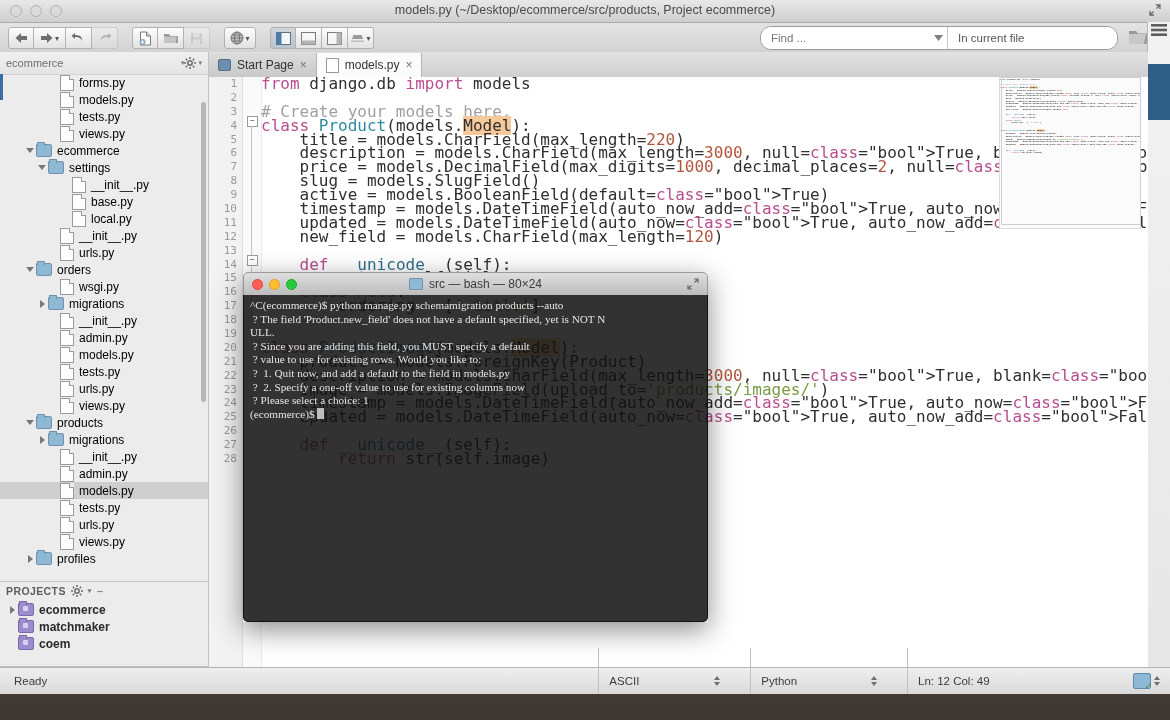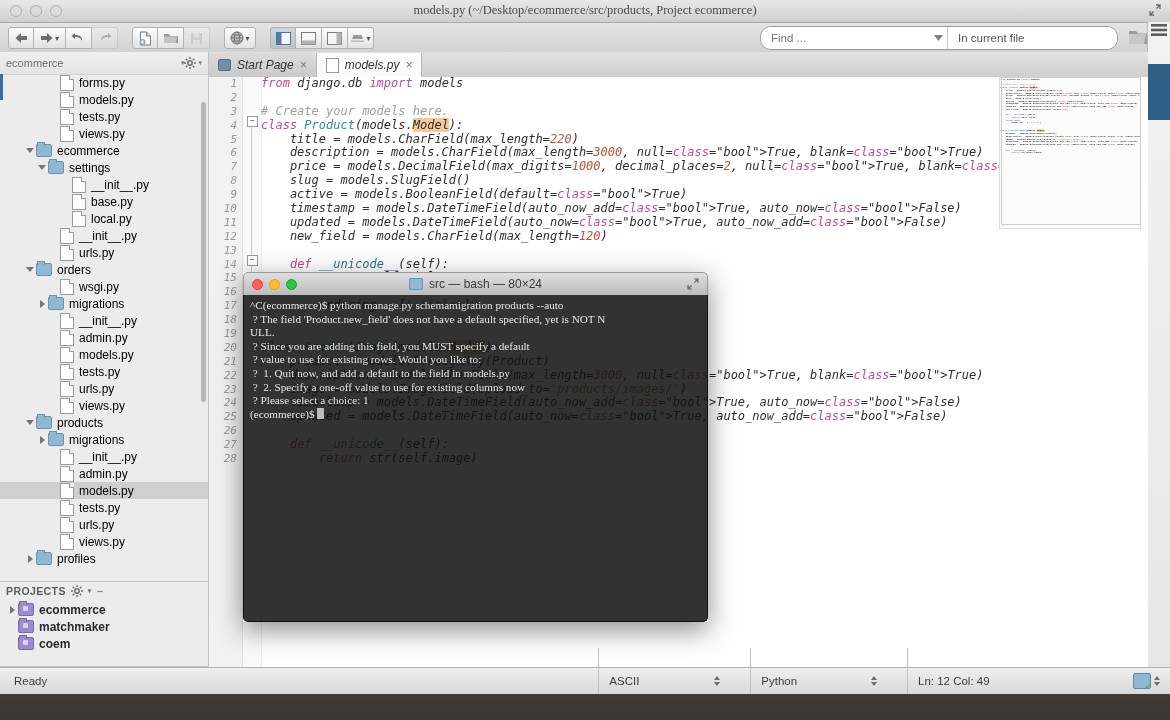"models.py (~/Desktop/ecommerce/src/products," #titlebar { font-family: Liberation Serif, serif -> none }
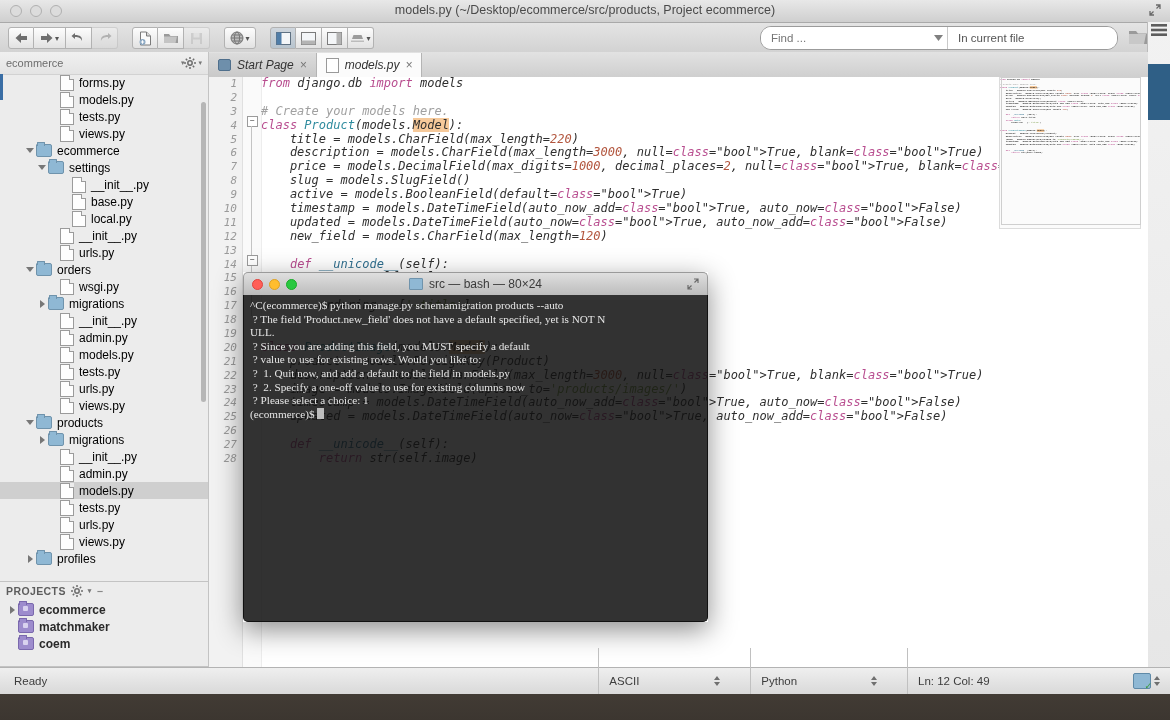"Start Page" #editorwrap { font-style: italic -> none }
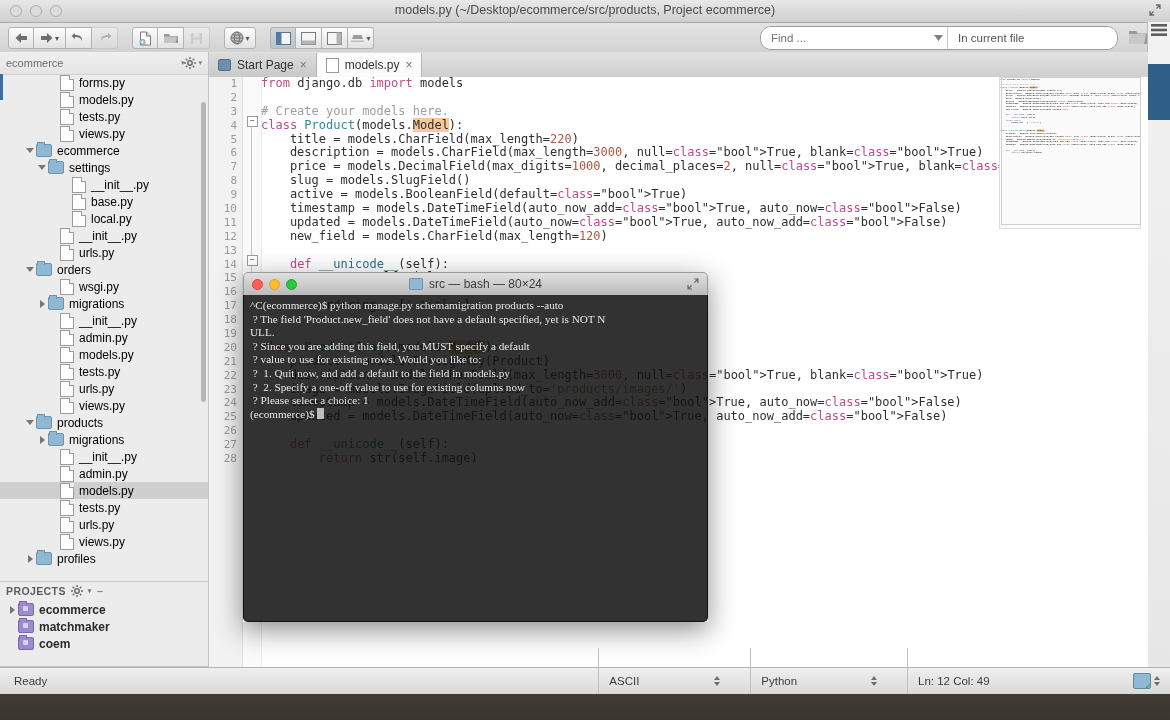"from django.db import models" #code { font-size: 12px -> 16px }
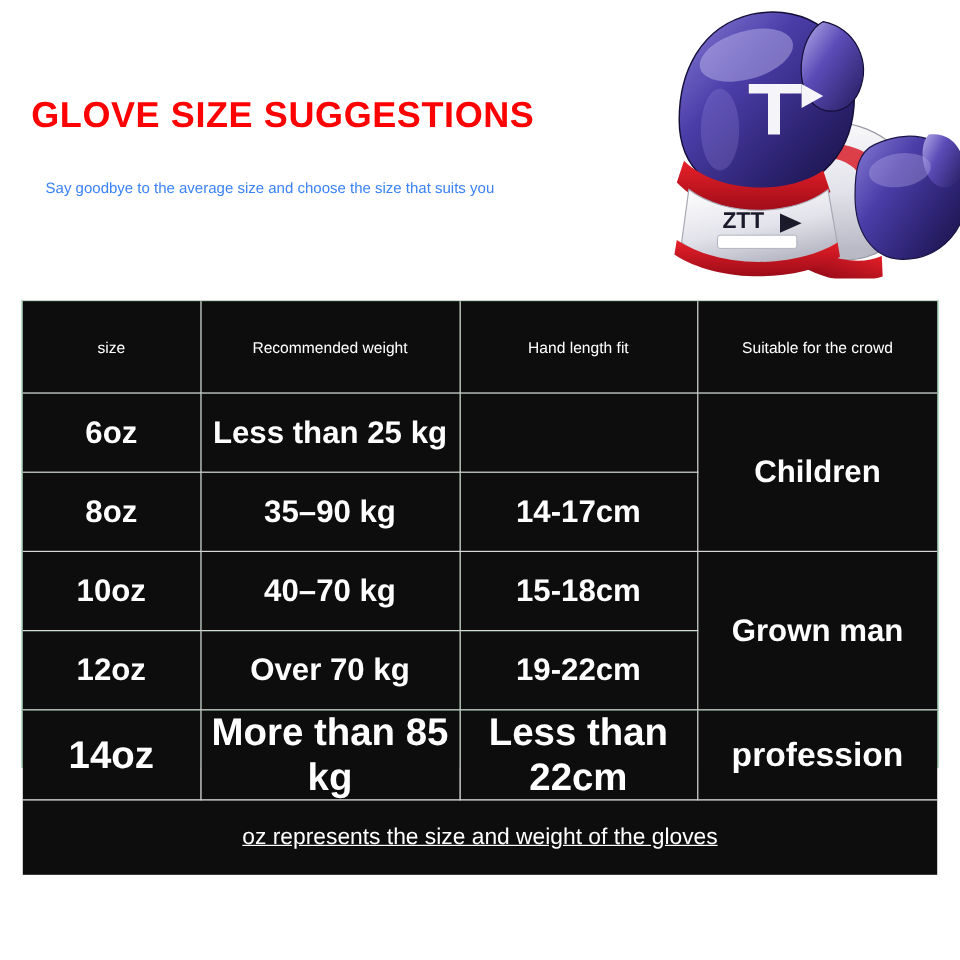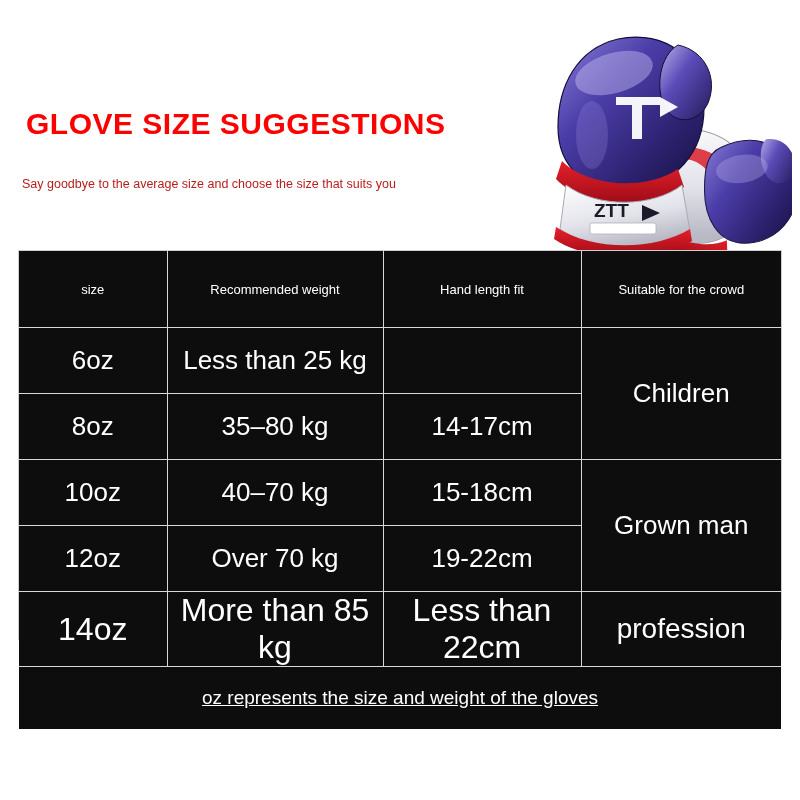"GLOVE SIZE SUGGESTIONS" .header { margin-top: 27px -> none }
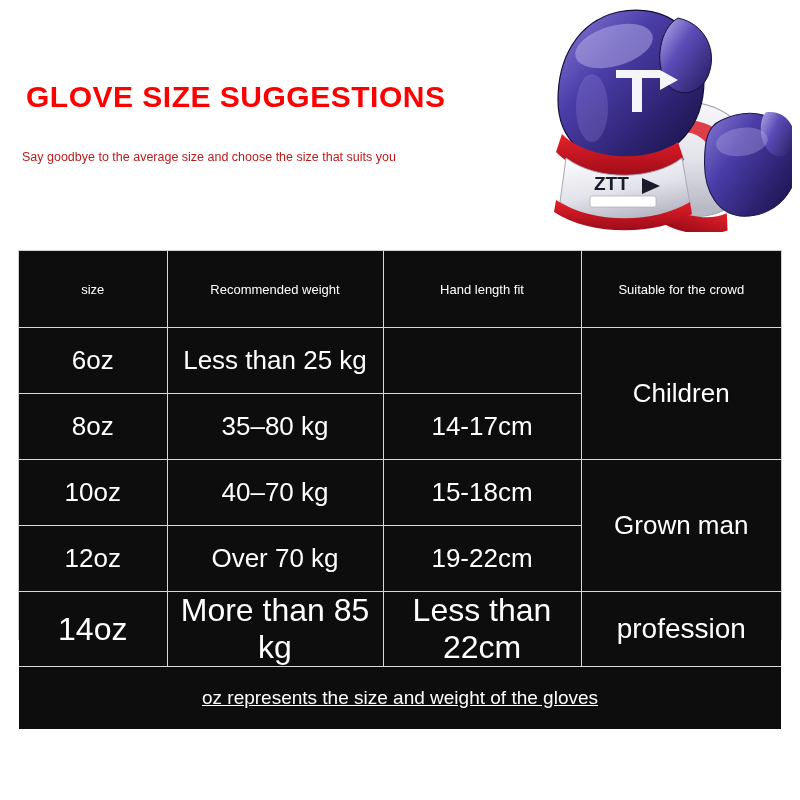"Say goodbye to the average" .subtitle { color: #b91c1c -> #3b82f6; left: 22px -> 38px }
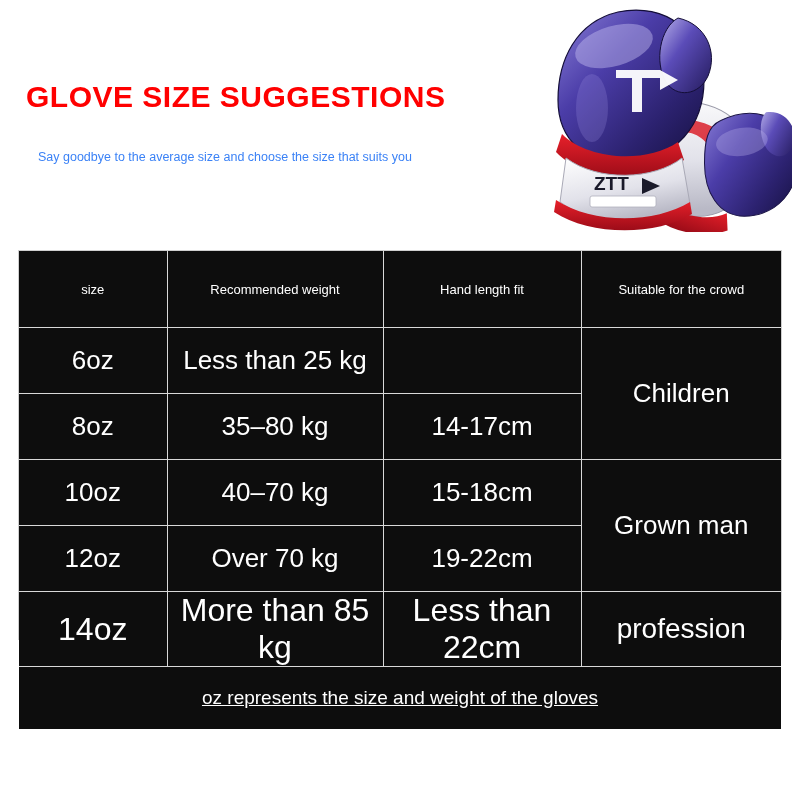"ZTT" .glove-art { right: 8px -> 0 }
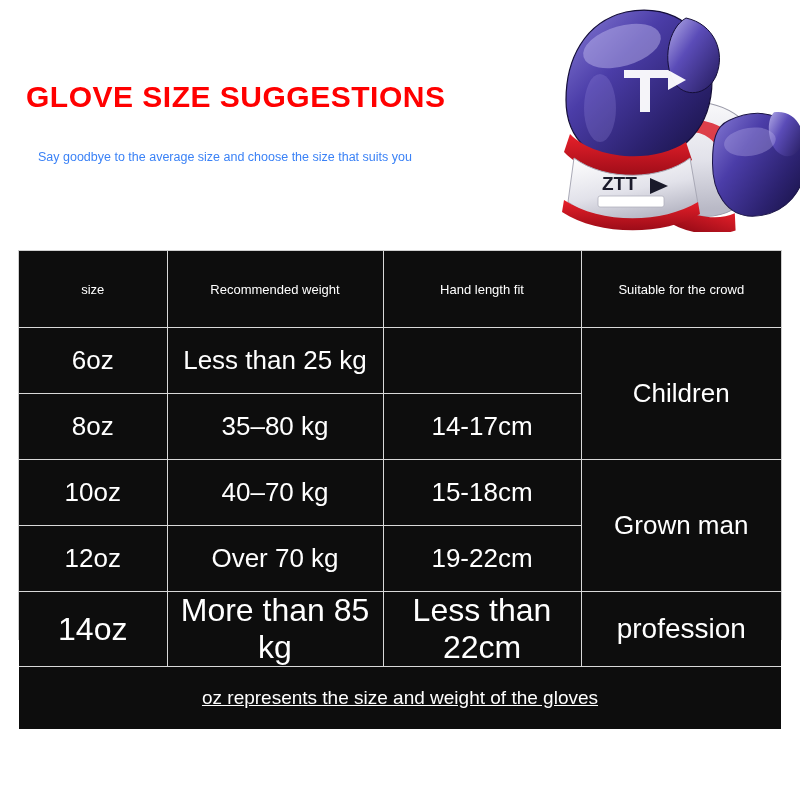"6oz" .data-row td { font-weight: normal -> bold }
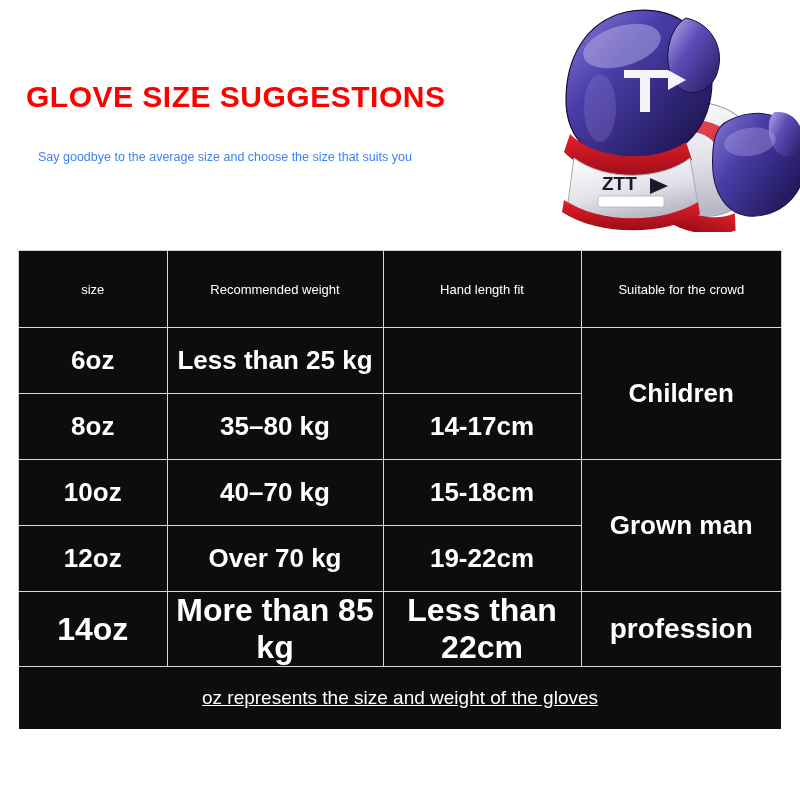"35–80 kg" td { text: 80 -> 90 }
▬▬▬
Required action =
Exclude the pictures and give back the rest of the data above exactly as written.

Written solution =
"models.py (~/Desktop/ecommerce/src/products," #titlebar { font-family: Liberation Serif, serif -> none }
"Start Page" #editorwrap { font-style: italic -> none }
"from django.db import models" #code { font-size: 12px -> 16px }
"GLOVE SIZE SUGGESTIONS" .header { margin-top: 27px -> none }
"Say goodbye to the average" .subtitle { color: #b91c1c -> #3b82f6; left: 22px -> 38px }
"ZTT" .glove-art { right: 8px -> 0 }
"6oz" .data-row td { font-weight: normal -> bold }
"35–80 kg" td { text: 80 -> 90 }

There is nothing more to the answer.